9. A method according to claim 8, further comprising: after the bunch-check deposit transaction is approved, transporting the first check from the virtual escrow to an endorser to allow the endorser to endorse the first check; endorsing the first check; and after the first check is endorsed, transporting the endorsed first check to a storage bin.

10. A method according to claim 9, further comprising: after the endorsed first check is transported to the storage bin, transporting the second check from the physical escrow to the endorser to allow the endorser to endorse the second check; endorsing the second check; and after the second check is endorsed, transporting the endorsed second check to the storage bin.

11. A method according to claim 8, wherein the virtual escrow is along a portion of the check transport path.

12. A method according to claim 11, wherein the virtual escrow is adjacent to the endorser.

Description:

BACKGROUND

The present invention relates to self-service check depositing transactions, and is particularly directed to methods of processing a last check of a bunch of checks deposited at a self-service terminal, such as a check depositing automated teller machine (ATM), during a bunch-check deposit transaction.

In a typical check depositing ATM, an ATM customer is allowed to deposit a check (without having to place the check in any deposit envelope) in a publicly accessible, unattended environment.
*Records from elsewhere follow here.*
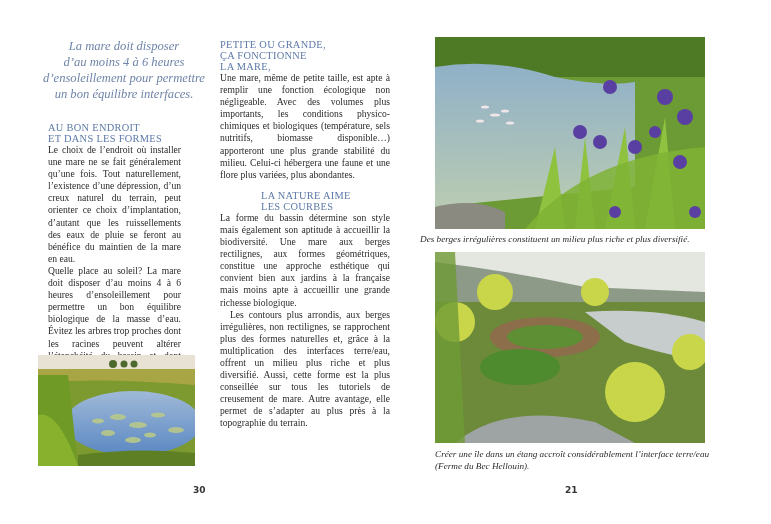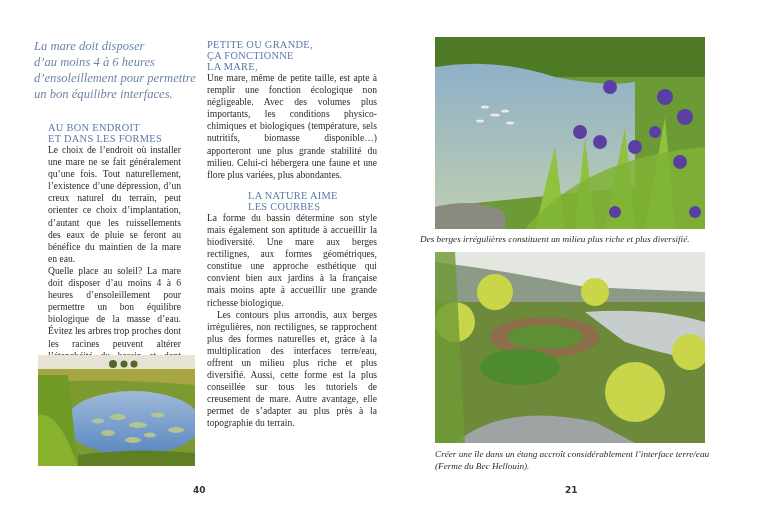--- a/index.html
+++ b/index.html
@@ -8,7 +8,7 @@
   .abs { position: absolute; }
   .pull-quote { left: 34px; top: 38px; width: 180px; font-family: "Liberation Serif", serif;
                 font-style: italic; font-size: 12.6px; line-height: 16px; color: #6f84a8; }
-  .pull-quote p { margin: 0; }
+  .pull-quote p { margin: 0; text-align: center; }
   .col { font-family: "Liberation Serif", serif; font-size: 9.6px; line-height: 12.1px; color: #2b2b2b;
          text-align: justify; hyphens: auto; }
   .col p { margin: 0; }

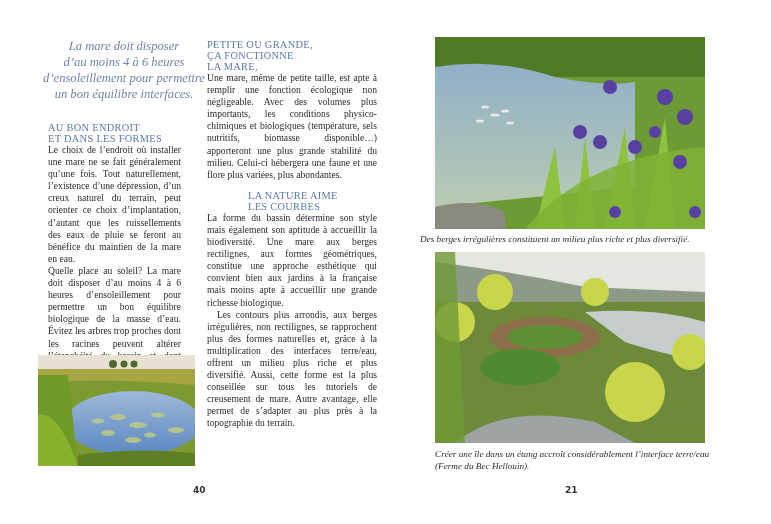--- a/index.html
+++ b/index.html
@@ -17,7 +17,7 @@
              letter-spacing: 0.3px; text-transform: uppercase; margin: 0; font-weight: normal; }
   .heading span { display: block; }
   .col1 { left: 48px; top: 122px; width: 133px; }
-  .col2 { left: 207px; top: 39px; width: 170px; }
+  .col2 { left: 220px; top: 39px; width: 170px; }
   .col2 .heading.second { margin-top: 9px; margin-left: 41px; }
   .photo { overflow: hidden; }
   .photo svg { display: block; width: 100%; height: 100%; }

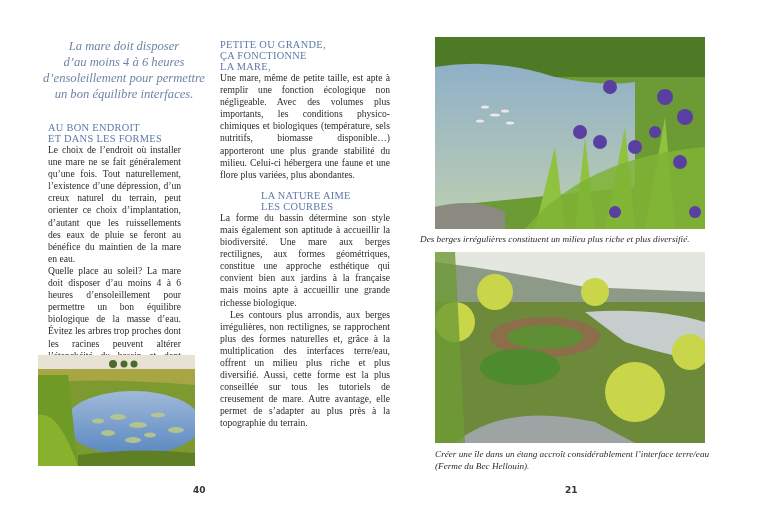--- a/index.html
+++ b/index.html
@@ -100,7 +100,7 @@
   </svg>
 </div>
 
-<div class="abs page-num pn-left">40</div>
+<div class="abs page-num pn-left">30</div>
 
 <div class="abs photo photo-right-top">
   <svg viewBox="0 0 270 192" preserveAspectRatio="none">

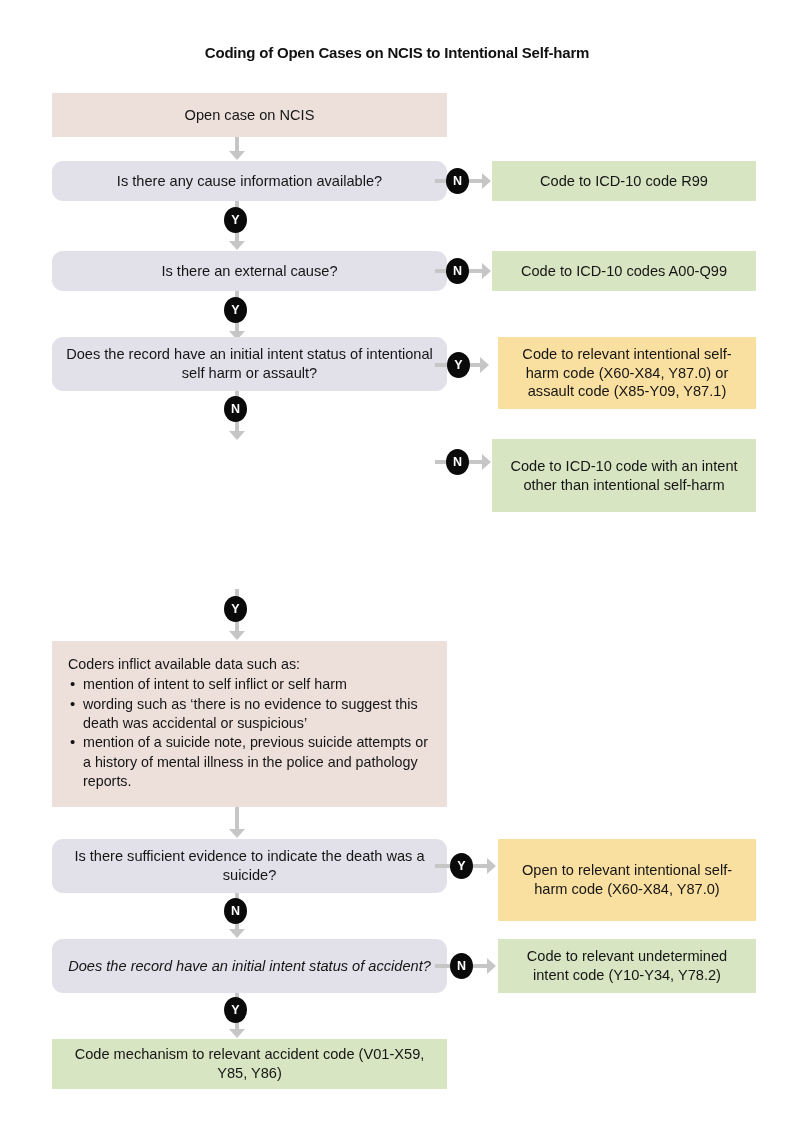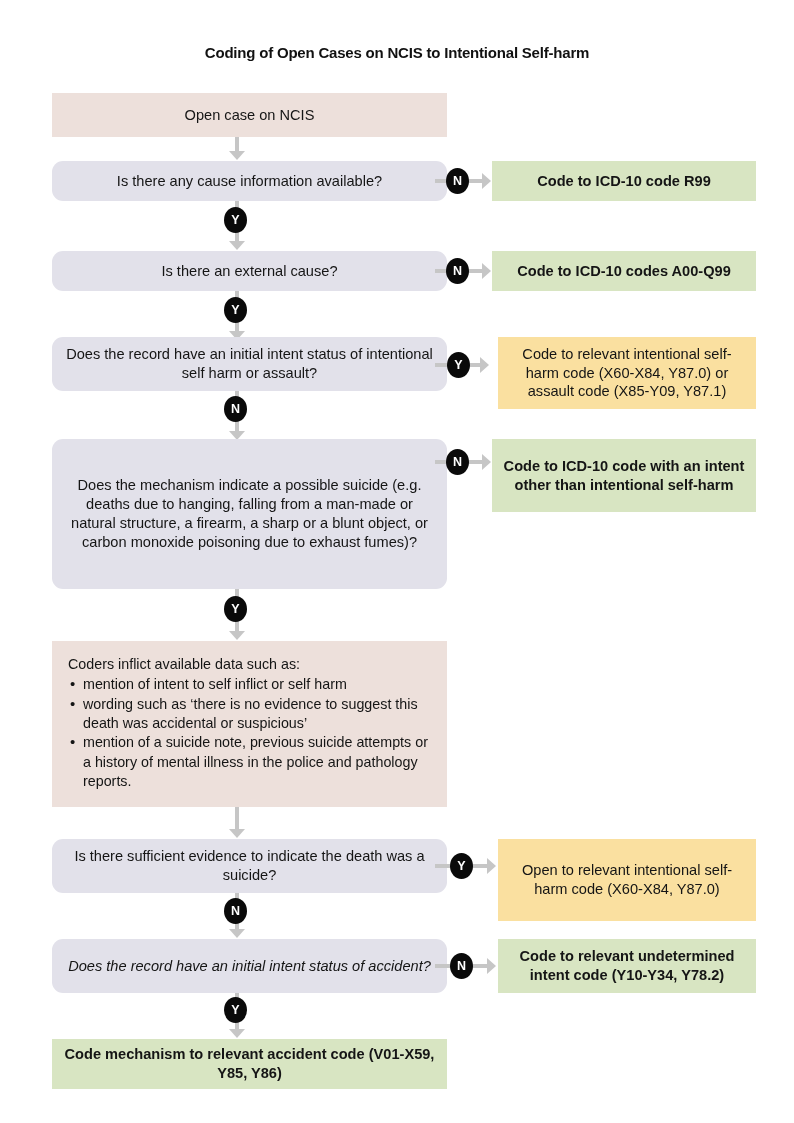--- a/index.html
+++ b/index.html
@@ -54,7 +54,7 @@
 
   .box-pink     { background: #EDE0DB; }
   .box-lav      { background: #E2E1EA; border-radius: 11px; }
-  .box-green    { background: #D8E5C2; font-weight: bold; }
+  .box-green    { background: #D8E5C2; }
   .box-orange   { background: #FAE0A0; }
 
   .box-bullets {

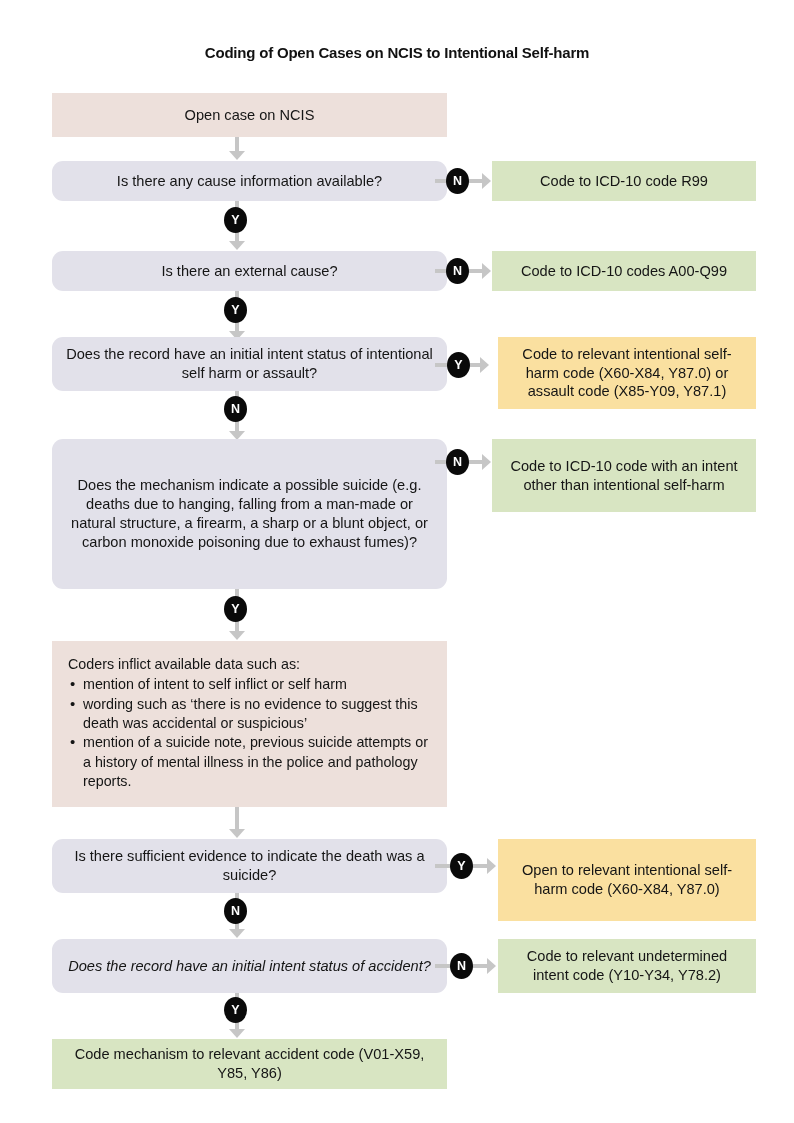--- a/index.html
+++ b/index.html
@@ -210,9 +210,6 @@
   </div>
   <div class="badge" style="left:224px; top:396px;">N</div>
 
-  <div class="box left-col box-lav" style="top:439px; height:150px;">
-    <span>Does the mechanism indicate a possible suicide (e.g. deaths due to hanging, falling from a man-made or natural structure, a firearm, a sharp or a blunt object, or carbon monoxide poisoning due to exhaust fumes)?</span>
-  </div>
   <div class="hconn" style="left:435px; top:452px; width:57px;">
     <div class="stem" style="width:48px;"></div>
     <div class="head" style="left:47px;"></div>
To deposit a check, the ATM customer inserts a user identification card through a user card slot at the ATM, enters the amount of the check being deposited, and inserts the check to be deposited through a check slot of a check acceptor. A check transport mechanism receives the inserted check and transports the check in a forward direction along a check transport path to a number of locations within the ATM to process the check.

If the check is not accepted for deposit, the check transport mechanism transports the check in a reverse direction along the check transport path to return the check to the ATM customer via the check slot. If the check is accepted for deposit, the amount of the check is deposited into the ATM customer's account and the check is transported to a storage bin within the ATM. An endorser printer prints an endorsement onto the check as the check is being transported to and stored in the storage bin. Checks in the storage bin within the ATM are periodically picked up and physically transported via courier to a back office facility of a financial institution for further processing.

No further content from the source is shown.